Single-Molecule Studies for the Characterization of Synaptic Vesicles

Abstract

Synaptic vesicles are subcellular organelles that are found in the synaptic bouton and are responsible for the propagation of signals between neurons. Synaptic vesicles undergo a fast and tightly regulated cycle in which exocytosis to release neurotransmitters and endocytosis to recycle empty vesicles take place for efficient neuronal communication. This dissertation reports the development and application of analytical techniques for the characterization of various physical properties of synaptic vesicles at the single vesicle/molecule level. First, two complementary techniques, single-particle tracking and fluorescence correlation spectroscopy (FCS), for sizing nanoparticles in free solution by confinement within picoliter volume aqueous droplets will be described. Single-particle tracking works well with bright particles that can be continuously illuminated and imaged and was used to size single fluorescent beads. While FCS detects small intensity bursts from particles or molecules diffusing through the confocal probe volume, which works well with dim and rapidly diffusing particles or molecules, was used to size individual synaptic vesicles.
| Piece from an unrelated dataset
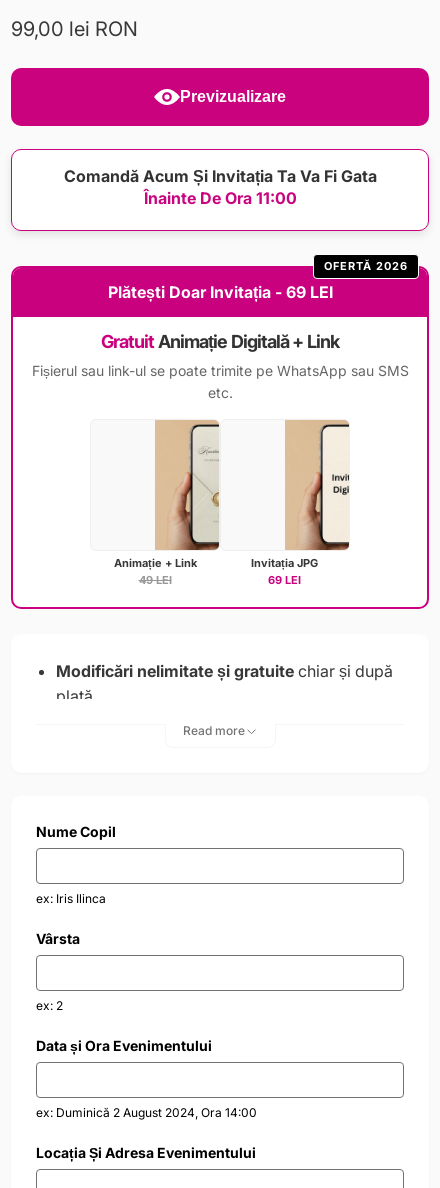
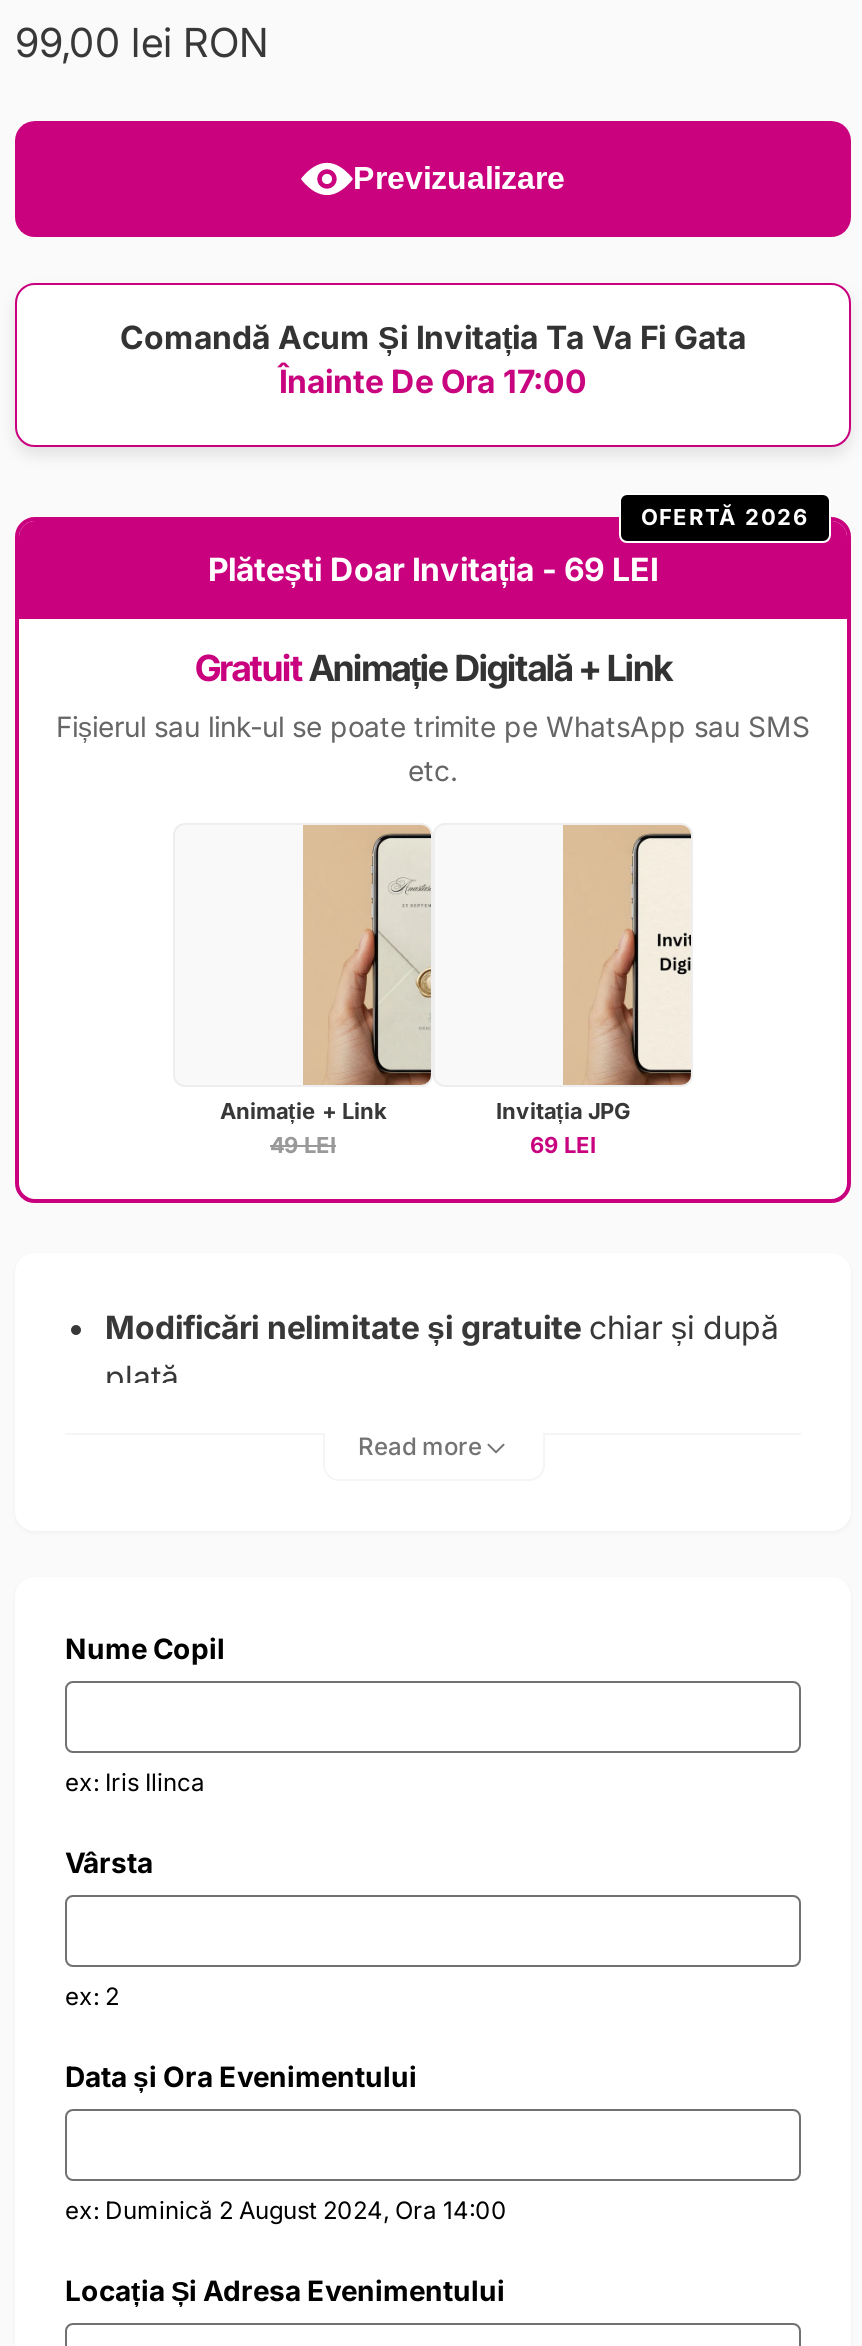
- Înainte De Ora 11:00
+ Înainte De Ora 17:00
Next, a method to determine both the average number and variance of proteins in the few to tens of copies in isolated synaptic vesicles will be described. Other currently available protein quantification techniques provide an average number but lack information on the intervesicler variability of protein number, and thus on the precision with which proteins are sorted to vesicles. The technique we present entails labeling the synaptic vesicles with fluorescent primary-secondary antibody complexes, TIRF (total internal reflection fluorescence) microscopy imaging of the vesicles, digital image analysis, and deconvolution of the fluorescence intensity data. With this technique, 7 major membrane proteins were quantified and we found that the proteins fell into 2 classes; proteins that were monodispersed and polydispersed number. The use of photobleaching as an alternative to obtaining an accurate calibration intensity distribution from the sample directly will be discussed. Finally, the initial steps towards the utilization of the exo- and endocytosis of synaptic vesicles to load nanoparticles as a means of probing the interior of the vesicles will be reported. We have developed a highly sensitive pH-sensing polymer dot, which we plan to use to probe the intravesicular pH of synaptic vesicles.